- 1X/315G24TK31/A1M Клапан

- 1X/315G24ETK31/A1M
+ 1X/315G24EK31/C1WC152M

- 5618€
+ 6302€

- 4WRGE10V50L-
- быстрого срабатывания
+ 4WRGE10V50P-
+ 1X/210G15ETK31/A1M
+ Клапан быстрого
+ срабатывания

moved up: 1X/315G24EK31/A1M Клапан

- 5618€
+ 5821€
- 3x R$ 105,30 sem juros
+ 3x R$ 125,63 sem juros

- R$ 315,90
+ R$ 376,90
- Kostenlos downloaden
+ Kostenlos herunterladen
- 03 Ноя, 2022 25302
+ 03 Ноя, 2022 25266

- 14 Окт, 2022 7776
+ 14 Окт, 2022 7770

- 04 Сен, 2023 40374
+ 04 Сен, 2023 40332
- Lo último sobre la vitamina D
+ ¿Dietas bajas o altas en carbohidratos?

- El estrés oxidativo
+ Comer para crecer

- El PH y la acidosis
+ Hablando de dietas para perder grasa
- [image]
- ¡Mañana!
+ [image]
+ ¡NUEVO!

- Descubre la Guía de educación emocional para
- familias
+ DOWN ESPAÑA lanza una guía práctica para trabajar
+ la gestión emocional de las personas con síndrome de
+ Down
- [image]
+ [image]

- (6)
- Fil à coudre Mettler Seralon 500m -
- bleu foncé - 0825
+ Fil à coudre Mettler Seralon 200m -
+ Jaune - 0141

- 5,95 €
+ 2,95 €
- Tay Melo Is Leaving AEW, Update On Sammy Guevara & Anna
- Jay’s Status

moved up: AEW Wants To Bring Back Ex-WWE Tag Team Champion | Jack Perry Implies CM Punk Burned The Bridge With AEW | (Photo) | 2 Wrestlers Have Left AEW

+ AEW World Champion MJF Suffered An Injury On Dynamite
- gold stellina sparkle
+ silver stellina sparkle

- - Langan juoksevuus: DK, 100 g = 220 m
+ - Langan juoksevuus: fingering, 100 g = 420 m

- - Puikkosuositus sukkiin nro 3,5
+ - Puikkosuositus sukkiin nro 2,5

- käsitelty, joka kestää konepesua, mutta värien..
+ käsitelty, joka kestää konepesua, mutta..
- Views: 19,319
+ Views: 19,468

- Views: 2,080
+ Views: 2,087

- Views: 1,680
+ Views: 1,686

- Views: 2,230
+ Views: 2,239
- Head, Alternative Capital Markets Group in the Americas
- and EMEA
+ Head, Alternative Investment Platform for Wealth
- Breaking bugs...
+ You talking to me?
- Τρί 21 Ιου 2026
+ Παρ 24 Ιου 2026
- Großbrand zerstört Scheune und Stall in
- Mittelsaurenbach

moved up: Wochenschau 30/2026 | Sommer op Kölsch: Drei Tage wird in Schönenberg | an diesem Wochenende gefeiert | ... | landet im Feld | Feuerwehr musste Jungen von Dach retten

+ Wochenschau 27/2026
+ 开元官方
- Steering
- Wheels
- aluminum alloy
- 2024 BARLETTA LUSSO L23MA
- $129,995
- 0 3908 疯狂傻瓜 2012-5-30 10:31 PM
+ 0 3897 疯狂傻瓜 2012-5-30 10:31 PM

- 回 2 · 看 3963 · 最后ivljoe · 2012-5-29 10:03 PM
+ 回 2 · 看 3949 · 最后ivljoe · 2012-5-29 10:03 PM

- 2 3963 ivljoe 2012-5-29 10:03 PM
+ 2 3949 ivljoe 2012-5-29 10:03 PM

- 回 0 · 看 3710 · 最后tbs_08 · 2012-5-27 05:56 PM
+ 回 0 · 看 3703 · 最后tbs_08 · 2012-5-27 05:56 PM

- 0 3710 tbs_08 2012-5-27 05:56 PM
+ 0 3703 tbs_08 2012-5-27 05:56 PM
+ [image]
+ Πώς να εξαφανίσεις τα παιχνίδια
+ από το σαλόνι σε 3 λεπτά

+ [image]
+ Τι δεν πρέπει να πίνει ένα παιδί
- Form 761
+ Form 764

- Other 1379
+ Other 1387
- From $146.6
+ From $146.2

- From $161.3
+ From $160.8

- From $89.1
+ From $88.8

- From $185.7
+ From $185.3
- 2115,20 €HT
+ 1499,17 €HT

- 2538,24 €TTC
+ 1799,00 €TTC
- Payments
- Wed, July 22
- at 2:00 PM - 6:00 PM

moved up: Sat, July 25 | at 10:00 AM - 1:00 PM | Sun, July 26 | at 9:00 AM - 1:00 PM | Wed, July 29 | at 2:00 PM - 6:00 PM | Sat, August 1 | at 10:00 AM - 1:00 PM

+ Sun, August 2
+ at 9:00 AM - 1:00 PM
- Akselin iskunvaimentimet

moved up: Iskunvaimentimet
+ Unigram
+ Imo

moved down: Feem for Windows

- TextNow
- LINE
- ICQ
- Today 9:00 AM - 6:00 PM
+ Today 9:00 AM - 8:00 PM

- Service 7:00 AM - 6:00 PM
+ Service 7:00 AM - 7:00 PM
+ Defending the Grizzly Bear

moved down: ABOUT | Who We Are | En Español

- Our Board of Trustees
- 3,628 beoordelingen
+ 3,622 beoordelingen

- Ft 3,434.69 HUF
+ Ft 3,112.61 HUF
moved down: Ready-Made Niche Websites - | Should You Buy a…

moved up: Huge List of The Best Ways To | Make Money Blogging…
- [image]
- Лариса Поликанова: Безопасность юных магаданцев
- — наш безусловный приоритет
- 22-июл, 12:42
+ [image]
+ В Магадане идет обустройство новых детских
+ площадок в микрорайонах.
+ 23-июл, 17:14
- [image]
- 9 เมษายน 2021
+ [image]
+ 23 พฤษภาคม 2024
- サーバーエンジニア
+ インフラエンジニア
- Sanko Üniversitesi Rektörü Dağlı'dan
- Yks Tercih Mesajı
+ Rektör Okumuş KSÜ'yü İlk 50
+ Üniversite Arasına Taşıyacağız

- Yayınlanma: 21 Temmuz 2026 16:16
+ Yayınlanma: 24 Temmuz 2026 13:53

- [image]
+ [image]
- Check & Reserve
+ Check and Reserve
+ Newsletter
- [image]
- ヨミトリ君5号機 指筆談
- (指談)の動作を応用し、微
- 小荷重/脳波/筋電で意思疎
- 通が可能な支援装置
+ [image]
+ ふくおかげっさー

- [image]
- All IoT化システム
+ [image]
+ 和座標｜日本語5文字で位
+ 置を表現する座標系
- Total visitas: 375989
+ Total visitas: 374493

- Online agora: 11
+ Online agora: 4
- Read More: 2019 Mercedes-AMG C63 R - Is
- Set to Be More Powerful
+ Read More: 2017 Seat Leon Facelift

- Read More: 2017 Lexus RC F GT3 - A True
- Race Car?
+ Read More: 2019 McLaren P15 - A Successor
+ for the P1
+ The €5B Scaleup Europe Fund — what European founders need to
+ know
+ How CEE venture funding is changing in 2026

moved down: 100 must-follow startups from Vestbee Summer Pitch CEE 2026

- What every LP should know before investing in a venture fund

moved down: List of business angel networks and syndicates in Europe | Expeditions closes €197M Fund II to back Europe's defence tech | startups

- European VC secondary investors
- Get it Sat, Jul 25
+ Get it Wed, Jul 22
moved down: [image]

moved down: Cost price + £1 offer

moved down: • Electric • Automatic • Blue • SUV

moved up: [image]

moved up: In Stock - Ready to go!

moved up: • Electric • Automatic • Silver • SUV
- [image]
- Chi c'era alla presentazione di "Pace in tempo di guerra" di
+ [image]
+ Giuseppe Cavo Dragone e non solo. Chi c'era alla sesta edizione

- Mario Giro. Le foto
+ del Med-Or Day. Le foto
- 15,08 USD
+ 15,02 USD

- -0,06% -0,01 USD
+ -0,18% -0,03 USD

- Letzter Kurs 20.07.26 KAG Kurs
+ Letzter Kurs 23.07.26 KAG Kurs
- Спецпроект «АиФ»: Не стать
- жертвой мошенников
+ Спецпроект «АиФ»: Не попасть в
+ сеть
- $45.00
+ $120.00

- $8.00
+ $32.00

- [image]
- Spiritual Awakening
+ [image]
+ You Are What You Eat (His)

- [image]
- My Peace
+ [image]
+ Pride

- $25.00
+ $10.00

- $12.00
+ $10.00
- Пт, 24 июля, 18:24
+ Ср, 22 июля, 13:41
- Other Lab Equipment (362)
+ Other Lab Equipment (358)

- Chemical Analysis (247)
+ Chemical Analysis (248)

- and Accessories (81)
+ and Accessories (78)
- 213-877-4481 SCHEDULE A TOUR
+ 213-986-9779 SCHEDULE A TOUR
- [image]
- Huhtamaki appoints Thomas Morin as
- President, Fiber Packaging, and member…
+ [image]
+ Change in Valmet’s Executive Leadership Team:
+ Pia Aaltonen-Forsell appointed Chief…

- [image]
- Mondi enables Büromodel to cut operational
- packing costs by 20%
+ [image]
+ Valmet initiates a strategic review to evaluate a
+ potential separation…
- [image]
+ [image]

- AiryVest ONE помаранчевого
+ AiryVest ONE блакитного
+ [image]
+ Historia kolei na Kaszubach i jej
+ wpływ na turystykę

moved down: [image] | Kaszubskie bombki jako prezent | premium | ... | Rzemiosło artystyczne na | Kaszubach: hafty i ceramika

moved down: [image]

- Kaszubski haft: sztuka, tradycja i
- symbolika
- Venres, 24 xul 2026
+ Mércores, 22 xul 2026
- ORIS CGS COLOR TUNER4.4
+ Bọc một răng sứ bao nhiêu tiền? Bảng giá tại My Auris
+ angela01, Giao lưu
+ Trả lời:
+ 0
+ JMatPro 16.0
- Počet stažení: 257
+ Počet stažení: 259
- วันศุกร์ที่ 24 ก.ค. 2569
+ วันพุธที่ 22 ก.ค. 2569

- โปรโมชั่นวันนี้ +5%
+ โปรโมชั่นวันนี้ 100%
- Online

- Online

ASSIGNMENT: Go through the listing above line by line and say how many lines hold the word "Service". Reply with that number only.

SOLUTION FOR THIS EXERCISE: 2